E pure ai vecchi, ma non a lui, strano per uno che abbia perduto il peso della testa.

   Se lo colgo, muore? La bambina nel quadrangolo erboso ferma davanti al fiore familiare, a pena china sulla corollina in sole. Volse la testina senza sollevare l’occhio, ripeté al suo ginocchio, Signore, se lo colgo muore?
Sulla vecchia assenza in pantaloni che non l’aveva chiesto, cadde il saluto, sopra i ginocchi infranti, i piedi stanchi, le barriere del tedio, sulla nuda amarezza cadde il Mattino dell’Essere.

Perché lo vuoi cogliere?

Perché mi piace

È una buona ragione

A lui piace se lo colgo? 

Se lo tratti bene, anzi, se lo ami non si dispiace

E se muore?

Che tu lo colga o tu lasci alla terra, la vita di questo fiorellino è segnata dal tempo.

Quanto tempo?

Il tempo che gli spetta, se saprai averne cura.


Perché non ti ho seguito, non ho scelto, sia pur breve, il nostro tempo?

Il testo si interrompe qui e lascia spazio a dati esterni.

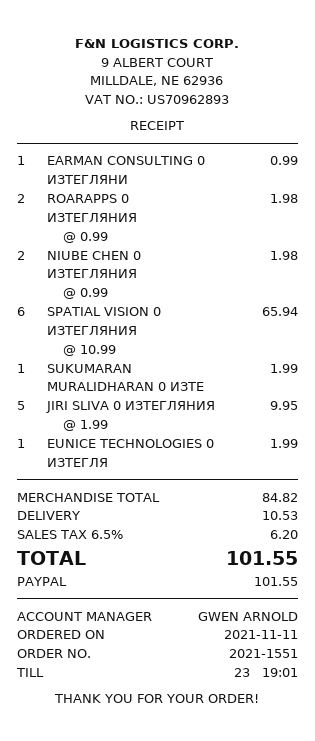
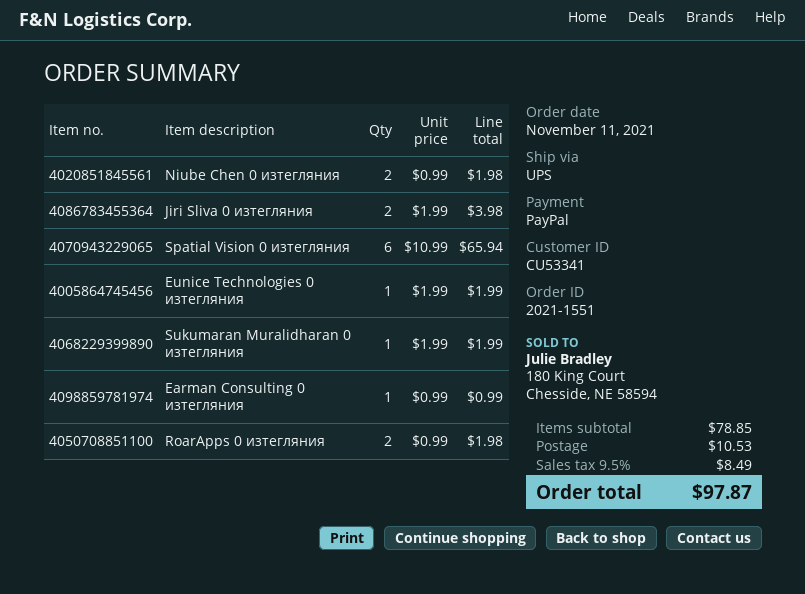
JIRI SLIVA 0 ИЗТЕГЛЯНИЯ: 5 x 1.99 = 9.95 -> 2 x 1.99 = 3.98
subtotal: 84.82 -> 78.85
tax: 6.5% = 6.20 -> 9.5% = 8.49
total: 101.55 -> 97.87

 La bambina aveva sollevato il capo con leggero moto su per il suo pantalone, la cinta, il petto e poi ancora fino alla cima.. al sussulto del suo minuto corpo di quattrenne e l’occhiata allocchita bloccatasi sul collo. Svuotata della parola, ma non della tenerezza in lento lentissimo apparire dal corruccio infantile.
Ed ei chinatosi a lei verso venne sopreso nel laccio delle braccia mingherline, corte e il capo dal biondo puerile destinato a incupire con il tempo, il capo dei capelli d’erbette disordinate posatogli sopra la spalla, ti proteggo io, non avere paura, ti amo anche senza fine. Chi te l’ha colta?
Il dolore, il rimpianto.. del fiore, l’incauta speranza di ritrovarlo un giorno
Quale fiore di quale giorno?
Era giovane, biondo, cadde tre volte nell’infimo.. come il libero…
Che io non seppi essere

No. Recisa la voce della bambina

In virtù di un monosillabo ricomincio dalla morte, no dici?
Tu dici che se lo colgo vive il tempo che deve. 

Il fiore viene colto, l’uomo raccolto come il pesce nella rete. Falciato come il grano biondo nel prato, scagliato come la grandine dal cielo in tempesta.
Cogli il tuo fiore, vuoi che lo raccolga per te?

Hai bambini?

Sono troppo vecchio, allora quando ero troppo giovane io ero il bambino nato per conoscermi perduto fino a che tu come un fiore mi cogliesti per vivere tre giorni ancora

Senza la corolla, rise la piccola appuntanogli il fiore all’occhiello della giacca. E il congedo di un bacio arioso affrettato dal comando Néné, devi andare a scuola. La voce chiara di una madre di Standardistan.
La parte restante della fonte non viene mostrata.